Don and Linda Thom on Traversay III in Kingston Ontario

Peter and Samantha
About our new friends: We were delighted to meet Samantha (Thom) Lambright and her husband Peter and their children in Prince Rupert. Their family is part of the Gitwinksihlkw Nation
where Peter is a hereditary Chief.  Currently living in Terrace British Columbia, Samantha has taken some time off from teaching while her kids are little. She's the daughter of Don and Linda Thom. Linda was an important member of our expedition to Svalbard (look back at earlier blogs) where she carried the required polar bear gun along with the gold medal she'd earned pistol shooting at the L.A. Olympic Games.
Mahini Tiare leaves Prince Rupert

We had lots of fun eating out and then singing with new friends on the 46' Hallberg-Rassy yacht MAHINA TIARE III … John and Amanda have been offshore sail-training for years and it's difficult to believe that we had not met before as they have traversed many of the same places on the globe that we have visited. They are energetic and inspiring to the already-experienced sailboat owners who enrol in their courses.

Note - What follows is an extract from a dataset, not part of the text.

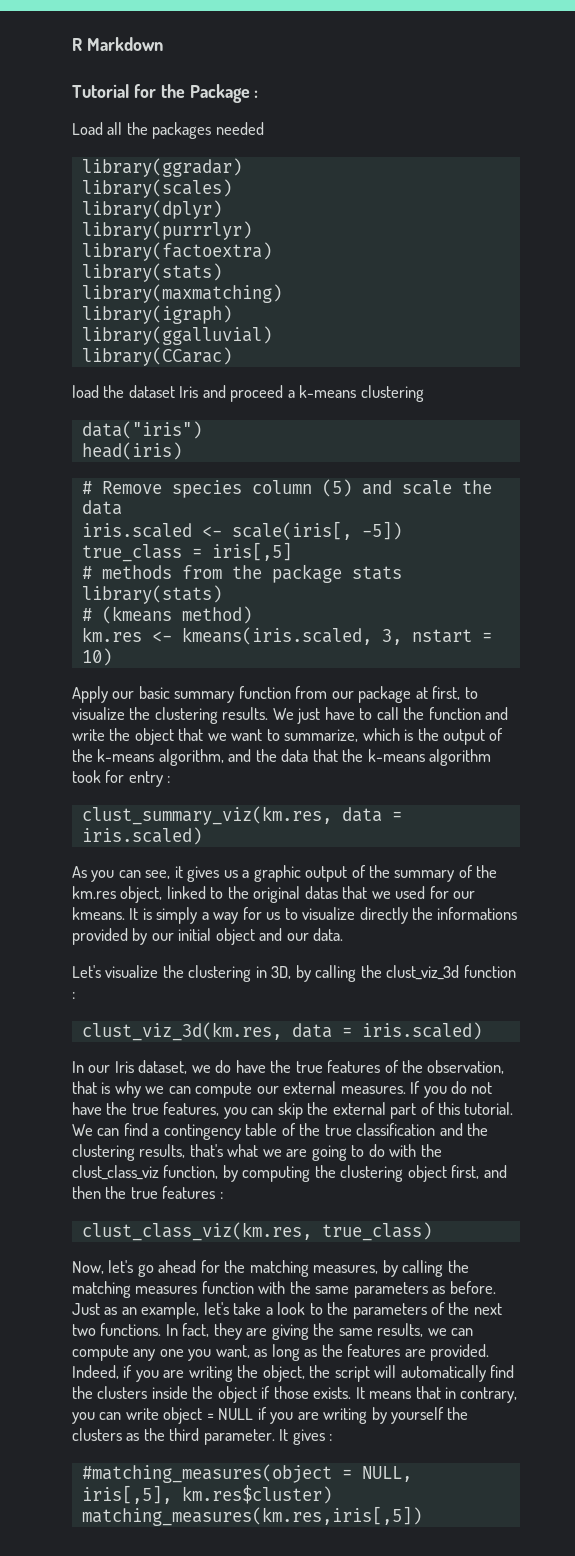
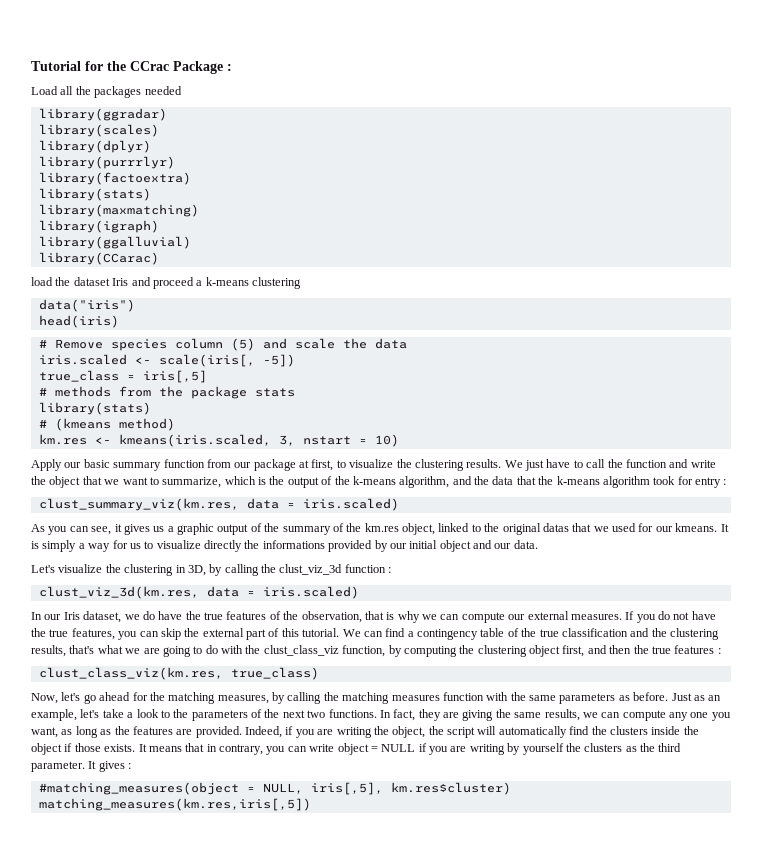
[72,37,163,51] R Markdown // -> (31, 66) none
(185, 91) none -> [130,61,169,71] CCrac

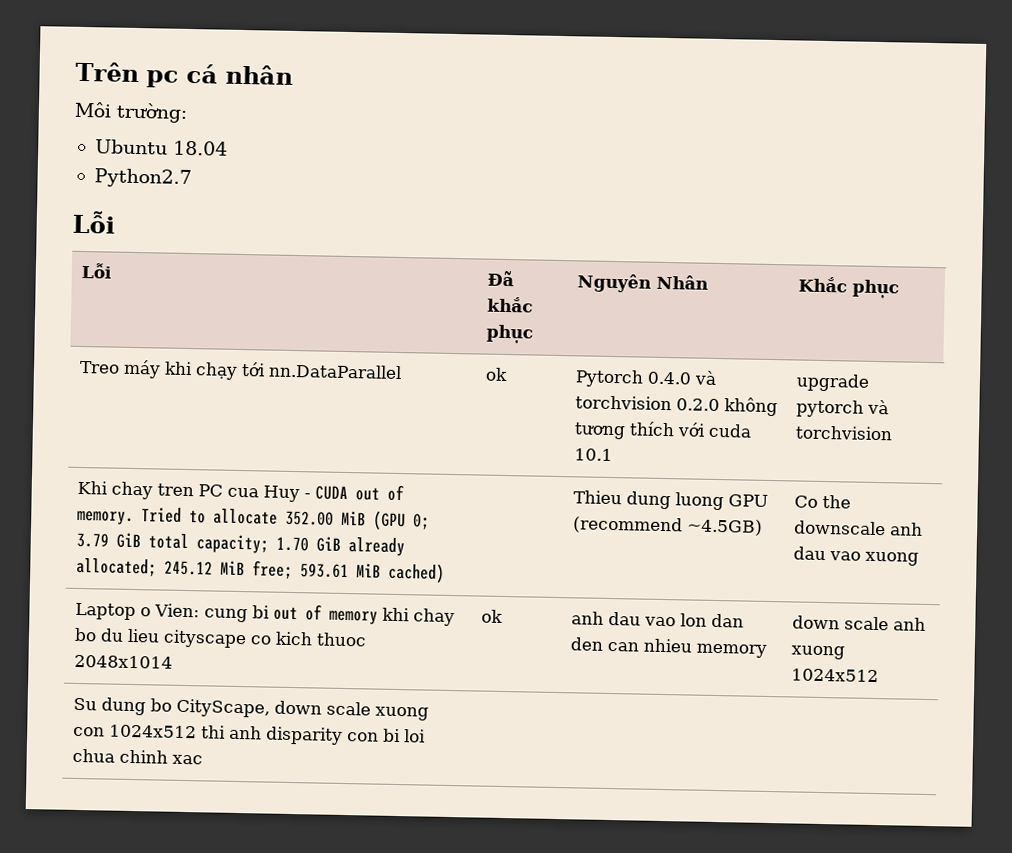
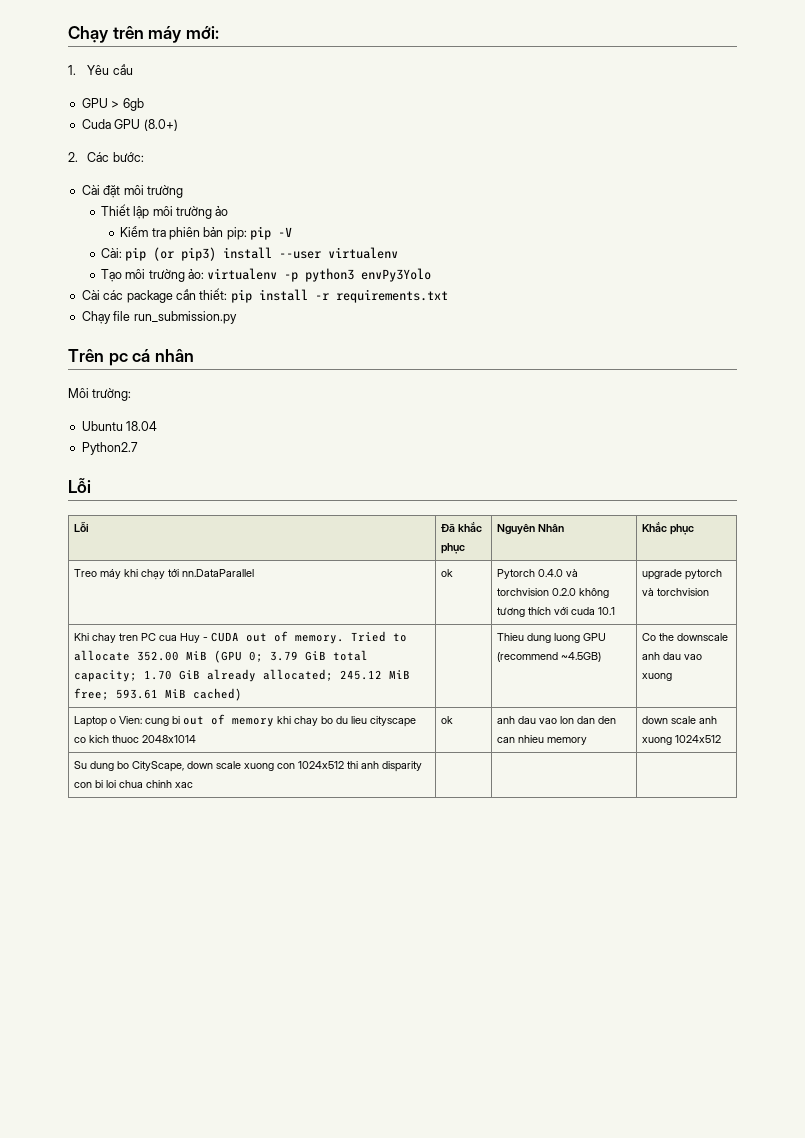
(75, 72) none -> [68,26,219,43] [68,64,133,75] [81,98,144,111] [81,119,178,131] [68,152,144,162] [81,185,183,198] [100,204,229,219] [120,226,293,240] [100,247,399,261] [100,268,432,282] [81,288,448,303] [81,311,237,324] Chạy trên máy mới: // 1. Yêu cầu // GPU > 6gb // Cuda GPU (8.0+) // 2. Các bước: // Cài đặt môi trường // Thiết lập môi trường ảo // Kiểm tra phiên bản pip: pip -V // Cài: pip (or pip3) install --user virtualenv // Tạo môi trường ảo: virtualenv -p python3 envPy3Yolo // Cài các package cần thiết: pip install -r requirements.txt // Chạy file run_submission.py //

Mahini Tiare III and her large crew in Hawaii
John and Amanda captain Mahina Tiare III
In recent times it has been rare to find people who wanted to sing so Larry and I have been having a daily sing-along time of our own using TRAVERSAY III's built-in electronic piano. I needed to practice improvising and transposing into different keys (I have to practice but Larry has unmalleable Poly-tonality so he can do it naturally). Anyway, meeting up with John and Amanda and their crew: Gary, Glen, David, Steve, Peter and Jay all of whom (at least pretended) to like singing was just great. We spent 2 evenings in the activity preceded by a visit to a Japanese restaurant which we had overlooked before.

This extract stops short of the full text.